There are other factors that play into this specific situation. For example, that the same delivery service was offered at no additional cost to Amazon Prime subscribers, who pay a fixed annual fee for their Prime subscription. So a customer living outside the same day service area pays exactly the same price for a Prime subscription as a customer living in the service area but gets less benefits in return. Similarly, Amazon does not provide same day delivery service to rural areas, and may never get around to doing so. Yet, no one is accusing them of discrimination against rural customers.

While their rigidity and dominance may cause us greater concern about online businesses, we also are better able to detect their discrimination than we are for brick-and-mortar shops. For a traditional chain store, we need to guess how far consumers are willing to travel. We may also need to be cognizant of time: Five miles to the next freeway exit is not the same thing as five miles via congested streets to the other side of town. Furthermore, travel time itself can vary widely depending on the time of day. After identifying the likely areas a store serves, they may not map neatly into geographic units for which we have statistics about race or income. In short, the analysis is messy and requires much effort.

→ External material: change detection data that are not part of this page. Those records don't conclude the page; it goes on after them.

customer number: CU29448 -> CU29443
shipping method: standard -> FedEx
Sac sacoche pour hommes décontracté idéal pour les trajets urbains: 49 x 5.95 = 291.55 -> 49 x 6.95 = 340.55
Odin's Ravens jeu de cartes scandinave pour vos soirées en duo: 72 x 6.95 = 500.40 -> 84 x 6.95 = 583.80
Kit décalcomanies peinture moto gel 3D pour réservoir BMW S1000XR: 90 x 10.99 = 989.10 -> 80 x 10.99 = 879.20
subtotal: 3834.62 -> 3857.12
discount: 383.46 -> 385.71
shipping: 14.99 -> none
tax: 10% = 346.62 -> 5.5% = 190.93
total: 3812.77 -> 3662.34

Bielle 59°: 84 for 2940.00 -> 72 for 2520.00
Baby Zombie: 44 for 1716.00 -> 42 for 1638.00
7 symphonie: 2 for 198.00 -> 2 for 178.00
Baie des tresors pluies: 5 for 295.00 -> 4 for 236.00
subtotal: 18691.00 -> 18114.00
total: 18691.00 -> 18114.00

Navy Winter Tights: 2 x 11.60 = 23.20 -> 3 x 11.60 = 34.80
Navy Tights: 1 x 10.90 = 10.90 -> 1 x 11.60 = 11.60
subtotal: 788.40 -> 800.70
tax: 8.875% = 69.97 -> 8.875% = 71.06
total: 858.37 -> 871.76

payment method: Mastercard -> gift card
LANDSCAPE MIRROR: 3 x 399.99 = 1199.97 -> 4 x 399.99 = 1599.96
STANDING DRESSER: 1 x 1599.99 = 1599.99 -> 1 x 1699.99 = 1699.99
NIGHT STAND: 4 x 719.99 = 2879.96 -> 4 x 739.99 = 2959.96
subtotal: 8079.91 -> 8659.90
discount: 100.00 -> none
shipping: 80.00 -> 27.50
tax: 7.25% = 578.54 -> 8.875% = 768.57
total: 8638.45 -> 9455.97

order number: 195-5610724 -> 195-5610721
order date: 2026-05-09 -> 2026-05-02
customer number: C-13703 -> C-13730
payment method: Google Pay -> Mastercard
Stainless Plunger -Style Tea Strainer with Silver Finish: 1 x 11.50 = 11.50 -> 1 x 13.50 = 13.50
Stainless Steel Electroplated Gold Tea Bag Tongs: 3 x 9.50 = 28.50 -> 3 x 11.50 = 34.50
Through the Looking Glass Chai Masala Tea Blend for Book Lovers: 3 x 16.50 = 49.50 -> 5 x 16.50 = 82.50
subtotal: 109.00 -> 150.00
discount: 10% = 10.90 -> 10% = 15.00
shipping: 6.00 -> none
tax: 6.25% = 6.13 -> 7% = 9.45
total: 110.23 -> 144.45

A Typical Coverage Map for a Physical Store.  This one is for PaintCare recycling locations in Washington State.   Anthony Smith   CC-BY-NC-ND-2.0

A Typical Coverage Map for a Physical Store.  This one is for PaintCare recycling locations in Washington State.   Anthony Smith   CC-BY-NC-ND-2.0

In contrast, it would have taken journalists at Bloomberg only a few hours to develop a map of Amazon’s service area and correlate it with income or race. If Amazon had done this internally, they could have performed the same analysis in just minutes – and perhaps noticed the problems and fixed them before same-day service even began.

The use of information technology seems to make lines brighter, differences starker and data about all of this much more easily available. What could be brushed under the rug yesterday now clamors for attention. As we find more and more uses for data-driven algorithms, it is not yet common to analyze their fairness, particularly before the roll out of a new data-based service. Making it so will go a long way to measuring, and improving, the fairness of these increasingly important computerized calculations.